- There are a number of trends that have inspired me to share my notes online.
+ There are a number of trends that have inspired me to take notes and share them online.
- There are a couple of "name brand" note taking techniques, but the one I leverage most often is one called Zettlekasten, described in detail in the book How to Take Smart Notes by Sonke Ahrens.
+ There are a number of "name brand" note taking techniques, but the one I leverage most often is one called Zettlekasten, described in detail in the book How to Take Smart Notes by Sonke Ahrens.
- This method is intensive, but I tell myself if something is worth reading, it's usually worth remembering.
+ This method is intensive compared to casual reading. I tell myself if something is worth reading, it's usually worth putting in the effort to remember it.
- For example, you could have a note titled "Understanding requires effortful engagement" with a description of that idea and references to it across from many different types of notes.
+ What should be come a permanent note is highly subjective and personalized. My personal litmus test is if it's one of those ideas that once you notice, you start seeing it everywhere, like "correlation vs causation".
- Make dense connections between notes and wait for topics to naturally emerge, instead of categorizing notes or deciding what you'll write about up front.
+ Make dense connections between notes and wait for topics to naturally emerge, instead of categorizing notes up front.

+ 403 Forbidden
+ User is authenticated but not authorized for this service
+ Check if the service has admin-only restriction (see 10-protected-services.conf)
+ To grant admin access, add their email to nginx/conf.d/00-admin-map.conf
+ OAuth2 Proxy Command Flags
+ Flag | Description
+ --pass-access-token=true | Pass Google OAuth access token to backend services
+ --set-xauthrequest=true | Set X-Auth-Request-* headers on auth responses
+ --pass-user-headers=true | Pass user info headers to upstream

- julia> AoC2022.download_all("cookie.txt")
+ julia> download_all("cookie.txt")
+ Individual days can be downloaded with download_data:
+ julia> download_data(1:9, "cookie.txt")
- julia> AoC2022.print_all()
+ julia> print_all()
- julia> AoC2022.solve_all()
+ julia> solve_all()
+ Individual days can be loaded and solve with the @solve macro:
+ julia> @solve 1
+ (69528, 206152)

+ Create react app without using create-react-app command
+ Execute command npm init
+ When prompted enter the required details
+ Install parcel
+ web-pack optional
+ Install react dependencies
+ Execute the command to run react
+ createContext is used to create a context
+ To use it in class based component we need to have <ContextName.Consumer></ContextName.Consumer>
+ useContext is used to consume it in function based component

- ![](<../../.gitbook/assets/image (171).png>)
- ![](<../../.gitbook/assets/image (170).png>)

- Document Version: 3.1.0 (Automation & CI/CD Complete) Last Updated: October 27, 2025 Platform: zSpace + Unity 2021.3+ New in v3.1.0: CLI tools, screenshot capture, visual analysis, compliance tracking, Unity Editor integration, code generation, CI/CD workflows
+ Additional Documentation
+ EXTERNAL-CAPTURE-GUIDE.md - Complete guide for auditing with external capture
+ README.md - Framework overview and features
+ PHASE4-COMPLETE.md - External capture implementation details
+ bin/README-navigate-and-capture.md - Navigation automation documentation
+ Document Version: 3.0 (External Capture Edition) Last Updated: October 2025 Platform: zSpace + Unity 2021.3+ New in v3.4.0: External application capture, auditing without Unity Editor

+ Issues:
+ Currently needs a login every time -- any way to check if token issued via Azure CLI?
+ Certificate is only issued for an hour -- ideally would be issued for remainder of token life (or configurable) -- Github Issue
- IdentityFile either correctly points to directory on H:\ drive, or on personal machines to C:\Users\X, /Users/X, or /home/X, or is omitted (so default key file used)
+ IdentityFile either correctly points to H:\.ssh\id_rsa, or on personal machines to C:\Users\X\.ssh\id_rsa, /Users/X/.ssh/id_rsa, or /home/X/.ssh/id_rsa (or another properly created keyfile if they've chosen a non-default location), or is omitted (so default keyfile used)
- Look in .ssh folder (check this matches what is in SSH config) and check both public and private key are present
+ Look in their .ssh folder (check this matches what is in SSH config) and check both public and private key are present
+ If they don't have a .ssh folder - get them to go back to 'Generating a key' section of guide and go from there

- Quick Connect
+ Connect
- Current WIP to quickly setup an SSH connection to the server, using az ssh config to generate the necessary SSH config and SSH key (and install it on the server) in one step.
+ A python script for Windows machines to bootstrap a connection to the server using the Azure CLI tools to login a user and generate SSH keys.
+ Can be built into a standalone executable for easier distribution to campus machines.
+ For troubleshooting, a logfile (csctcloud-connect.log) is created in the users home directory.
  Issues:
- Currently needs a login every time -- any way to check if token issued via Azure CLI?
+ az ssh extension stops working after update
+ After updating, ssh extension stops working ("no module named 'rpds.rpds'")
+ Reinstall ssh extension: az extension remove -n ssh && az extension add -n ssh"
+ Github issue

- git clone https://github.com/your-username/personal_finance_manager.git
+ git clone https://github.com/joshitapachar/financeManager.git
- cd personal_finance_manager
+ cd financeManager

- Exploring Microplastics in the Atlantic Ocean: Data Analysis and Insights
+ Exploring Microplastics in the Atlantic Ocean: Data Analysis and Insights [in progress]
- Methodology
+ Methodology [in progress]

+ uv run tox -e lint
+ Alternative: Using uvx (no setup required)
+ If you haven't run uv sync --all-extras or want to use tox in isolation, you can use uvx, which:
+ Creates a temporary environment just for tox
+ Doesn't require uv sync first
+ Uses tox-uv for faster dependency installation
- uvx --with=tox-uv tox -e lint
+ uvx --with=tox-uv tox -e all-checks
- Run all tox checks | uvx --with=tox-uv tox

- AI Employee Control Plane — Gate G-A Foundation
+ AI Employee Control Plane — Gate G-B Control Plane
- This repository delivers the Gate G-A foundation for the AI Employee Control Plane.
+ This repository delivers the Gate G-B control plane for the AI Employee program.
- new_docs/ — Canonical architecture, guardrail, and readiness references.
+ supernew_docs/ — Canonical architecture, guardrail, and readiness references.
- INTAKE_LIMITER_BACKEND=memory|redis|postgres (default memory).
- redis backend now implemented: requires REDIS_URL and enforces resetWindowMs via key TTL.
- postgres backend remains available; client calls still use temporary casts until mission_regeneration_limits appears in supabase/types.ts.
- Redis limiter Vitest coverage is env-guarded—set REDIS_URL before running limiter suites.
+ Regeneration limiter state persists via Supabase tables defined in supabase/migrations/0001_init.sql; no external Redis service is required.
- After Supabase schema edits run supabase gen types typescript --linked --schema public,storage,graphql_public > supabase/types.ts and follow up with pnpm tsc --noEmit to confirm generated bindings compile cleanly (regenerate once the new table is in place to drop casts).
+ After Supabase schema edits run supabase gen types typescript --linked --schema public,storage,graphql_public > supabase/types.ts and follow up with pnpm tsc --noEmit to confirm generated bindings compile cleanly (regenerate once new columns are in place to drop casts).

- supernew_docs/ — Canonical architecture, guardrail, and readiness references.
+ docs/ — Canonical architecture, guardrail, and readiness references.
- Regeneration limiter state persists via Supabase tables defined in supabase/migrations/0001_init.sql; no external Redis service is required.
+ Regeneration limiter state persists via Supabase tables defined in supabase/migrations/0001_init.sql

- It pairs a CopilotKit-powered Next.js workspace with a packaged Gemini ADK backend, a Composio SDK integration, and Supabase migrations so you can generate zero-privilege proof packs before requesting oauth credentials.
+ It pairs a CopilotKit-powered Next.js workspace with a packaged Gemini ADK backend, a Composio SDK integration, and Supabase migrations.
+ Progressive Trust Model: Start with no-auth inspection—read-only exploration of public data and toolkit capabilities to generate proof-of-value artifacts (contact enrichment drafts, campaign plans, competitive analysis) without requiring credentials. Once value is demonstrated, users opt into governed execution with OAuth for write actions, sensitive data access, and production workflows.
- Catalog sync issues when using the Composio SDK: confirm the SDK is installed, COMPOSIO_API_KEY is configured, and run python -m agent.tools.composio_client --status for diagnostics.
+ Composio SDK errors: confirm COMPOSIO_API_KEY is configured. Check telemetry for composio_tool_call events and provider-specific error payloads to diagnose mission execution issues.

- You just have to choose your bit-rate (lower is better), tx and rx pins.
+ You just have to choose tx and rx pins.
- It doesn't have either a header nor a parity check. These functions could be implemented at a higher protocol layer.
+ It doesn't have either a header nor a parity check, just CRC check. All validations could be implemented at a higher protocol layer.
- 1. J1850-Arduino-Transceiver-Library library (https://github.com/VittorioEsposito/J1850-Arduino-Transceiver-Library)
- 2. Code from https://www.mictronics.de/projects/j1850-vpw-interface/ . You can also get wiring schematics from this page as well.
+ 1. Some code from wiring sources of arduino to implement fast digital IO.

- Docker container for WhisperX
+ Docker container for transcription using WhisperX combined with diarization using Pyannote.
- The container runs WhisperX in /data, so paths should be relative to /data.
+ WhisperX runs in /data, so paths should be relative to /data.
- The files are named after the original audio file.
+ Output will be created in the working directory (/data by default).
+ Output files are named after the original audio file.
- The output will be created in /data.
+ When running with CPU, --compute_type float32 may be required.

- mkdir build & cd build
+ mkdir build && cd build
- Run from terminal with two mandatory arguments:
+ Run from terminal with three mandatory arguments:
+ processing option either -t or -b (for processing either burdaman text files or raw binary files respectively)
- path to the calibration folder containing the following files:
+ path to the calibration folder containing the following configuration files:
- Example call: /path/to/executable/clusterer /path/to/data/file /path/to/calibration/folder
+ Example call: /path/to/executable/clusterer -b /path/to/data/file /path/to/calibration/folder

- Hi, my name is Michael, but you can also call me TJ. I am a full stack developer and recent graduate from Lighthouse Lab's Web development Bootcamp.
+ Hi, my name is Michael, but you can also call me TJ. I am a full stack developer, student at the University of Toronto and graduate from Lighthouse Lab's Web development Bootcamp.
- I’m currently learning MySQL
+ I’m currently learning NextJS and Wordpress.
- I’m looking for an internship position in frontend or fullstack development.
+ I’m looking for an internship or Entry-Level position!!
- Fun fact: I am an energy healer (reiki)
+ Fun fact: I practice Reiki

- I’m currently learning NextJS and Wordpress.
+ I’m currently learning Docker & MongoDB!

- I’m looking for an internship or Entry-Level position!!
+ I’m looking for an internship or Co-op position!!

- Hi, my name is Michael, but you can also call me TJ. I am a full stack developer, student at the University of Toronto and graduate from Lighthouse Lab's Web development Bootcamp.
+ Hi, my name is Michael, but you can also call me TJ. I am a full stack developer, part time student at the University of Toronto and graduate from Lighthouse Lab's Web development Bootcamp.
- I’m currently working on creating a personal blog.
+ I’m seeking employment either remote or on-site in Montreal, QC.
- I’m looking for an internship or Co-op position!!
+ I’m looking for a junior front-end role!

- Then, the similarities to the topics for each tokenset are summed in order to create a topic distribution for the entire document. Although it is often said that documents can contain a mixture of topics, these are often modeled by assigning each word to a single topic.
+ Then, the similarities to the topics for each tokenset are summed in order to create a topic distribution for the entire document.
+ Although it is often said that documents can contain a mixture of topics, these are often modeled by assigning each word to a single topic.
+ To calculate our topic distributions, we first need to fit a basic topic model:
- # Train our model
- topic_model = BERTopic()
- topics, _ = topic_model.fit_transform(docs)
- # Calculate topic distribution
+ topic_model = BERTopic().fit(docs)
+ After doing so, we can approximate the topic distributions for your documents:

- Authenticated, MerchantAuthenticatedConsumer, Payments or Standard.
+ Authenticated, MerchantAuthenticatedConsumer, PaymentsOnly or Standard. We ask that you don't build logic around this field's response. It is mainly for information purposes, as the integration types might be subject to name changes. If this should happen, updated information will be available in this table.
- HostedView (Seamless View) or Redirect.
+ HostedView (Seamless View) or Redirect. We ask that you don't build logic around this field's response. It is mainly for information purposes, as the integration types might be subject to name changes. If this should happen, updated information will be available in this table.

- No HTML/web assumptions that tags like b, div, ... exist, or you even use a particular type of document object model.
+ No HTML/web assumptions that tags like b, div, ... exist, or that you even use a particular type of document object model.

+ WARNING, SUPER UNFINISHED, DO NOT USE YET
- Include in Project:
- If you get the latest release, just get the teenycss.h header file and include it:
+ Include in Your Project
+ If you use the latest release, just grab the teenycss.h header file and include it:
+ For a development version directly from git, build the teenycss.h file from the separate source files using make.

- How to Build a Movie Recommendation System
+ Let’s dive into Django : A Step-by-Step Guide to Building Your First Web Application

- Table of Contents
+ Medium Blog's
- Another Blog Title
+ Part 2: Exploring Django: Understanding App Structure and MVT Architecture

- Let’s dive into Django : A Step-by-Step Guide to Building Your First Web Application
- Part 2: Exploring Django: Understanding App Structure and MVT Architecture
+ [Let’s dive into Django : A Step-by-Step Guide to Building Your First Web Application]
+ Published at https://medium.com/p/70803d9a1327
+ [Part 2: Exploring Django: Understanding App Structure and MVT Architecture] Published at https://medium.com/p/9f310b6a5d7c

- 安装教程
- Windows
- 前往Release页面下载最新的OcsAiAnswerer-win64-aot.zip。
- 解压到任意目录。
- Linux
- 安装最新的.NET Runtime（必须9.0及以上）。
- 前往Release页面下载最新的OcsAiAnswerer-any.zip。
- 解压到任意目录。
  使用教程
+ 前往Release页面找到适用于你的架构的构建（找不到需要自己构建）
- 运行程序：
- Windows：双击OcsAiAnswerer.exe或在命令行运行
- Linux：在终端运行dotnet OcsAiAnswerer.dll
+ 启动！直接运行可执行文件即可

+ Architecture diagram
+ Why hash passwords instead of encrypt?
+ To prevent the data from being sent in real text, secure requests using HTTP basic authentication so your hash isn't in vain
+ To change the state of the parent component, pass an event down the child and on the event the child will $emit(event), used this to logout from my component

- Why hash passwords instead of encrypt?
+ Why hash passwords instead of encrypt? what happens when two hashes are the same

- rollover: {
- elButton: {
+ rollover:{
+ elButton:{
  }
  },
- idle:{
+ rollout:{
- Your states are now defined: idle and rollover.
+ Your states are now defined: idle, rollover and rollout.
--------------------
ACTIVITY:
Every line above that contains the word "matches" should be reported.

REPLY TO THE EXERCISE:
- Look in .ssh folder (check this matches what is in SSH config) and check both public and private key are present
+ Look in their .ssh folder (check this matches what is in SSH config) and check both public and private key are present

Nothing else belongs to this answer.